I recently started an initiative at home making my sisters read for 30 mins a day b4 they can start playing games, but it kind of backfired (for the better?) in that now they attack me if I'm on my phone b4 reading.
Here are the books I hope to finish (in order):
Hábitos atómicos (Atomic Habits) by James Clear:
I saw a couple recs for this book on insta, so when I was in Eth-pa-ña for the summer I decided to give it a try. I'm a mega procrastinator and I had other books to try to read so I'm just really getting around to looking at, but the advice offered seems really useful so I'm trying to become a different person based on what James tells me to do. One of the pieces of advice that has stuck with me so far is that instead of focusing on goals, focus on changing your habits / identity to the type of person who would achieve those goals naturally. So instead of being someone who is trying to read more, I am a reader (TM), doing daily reading and finds reading more enjoyable than doom scrolling (not yet, but you got be a little delulu until it hits reality).
The book also stresses the importance of little changes making a big difference in the long run, so even if I can just improve myself by 1% this month then woohoo.
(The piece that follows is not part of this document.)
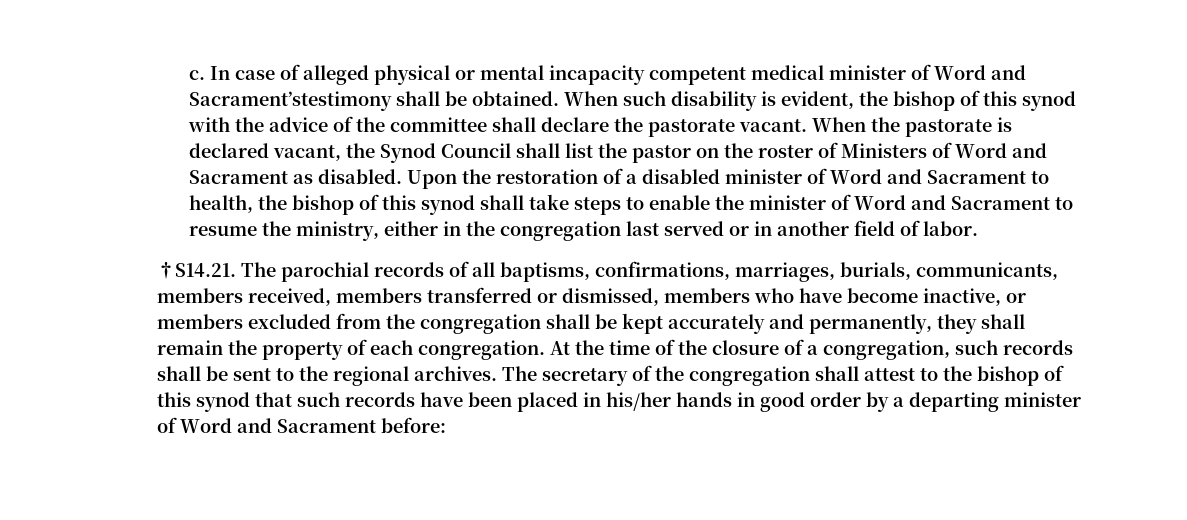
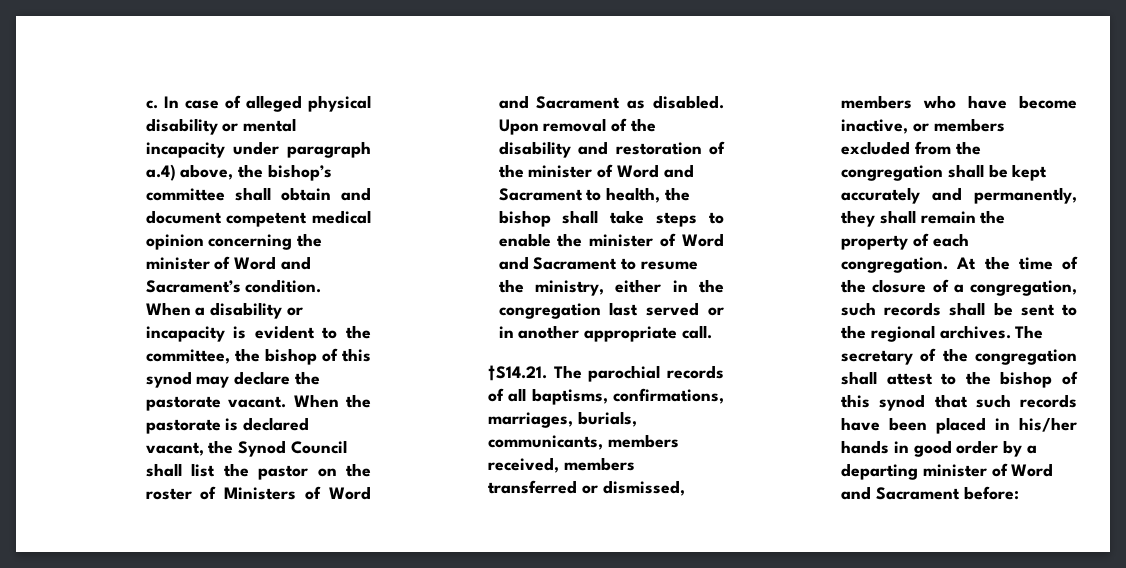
- In case of alleged physical or mental incapacity competent medical minister of Word and Sacrament’stestimony shall be obtained. When such disability is evident, the bishop of this synod with the advice of the committee shall declare the pastorate vacant.
+ In case of alleged physical disability or mental incapacity under paragraph a.4) above, the bishop’s committee shall obtain and document competent medical opinion concerning the minister of Word and Sacrament’s condition. When a disability or incapacity is evident to the committee, the bishop of this synod may declare the pastorate vacant.
- Upon the restoration of a disabled minister of Word and Sacrament to health, the bishop of this synod shall take steps to enable the minister of Word and Sacrament to resume the ministry, either in the congregation last served or in another field of labor.
+ Upon removal of the disability and restoration of the minister of Word and Sacrament to health, the bishop shall take steps to enable the minister of Word and Sacrament to resume the ministry, either in the congregation last served or in another appropriate call.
Next, Moriré besando a Simon Snow (Carry On) by Rainbow Rowell:
I got this book in a little ESG Secret Santa freshman year, and I have started and stopped reading this book numerous times, but only really got around to reading it last summer when I was Ethpaña and had to take hour trains each way to get into the main part of the city. It started off kind of slow, and the first time I was trying to read it my esp vocab was so tiny that it was quite difficult, but last summer I was breezing through it and it was starting to get goooood (love a little bit of enemies to lovers, whew). I'm already more than halfway through the libro, but its a big one so hopefully it gets done.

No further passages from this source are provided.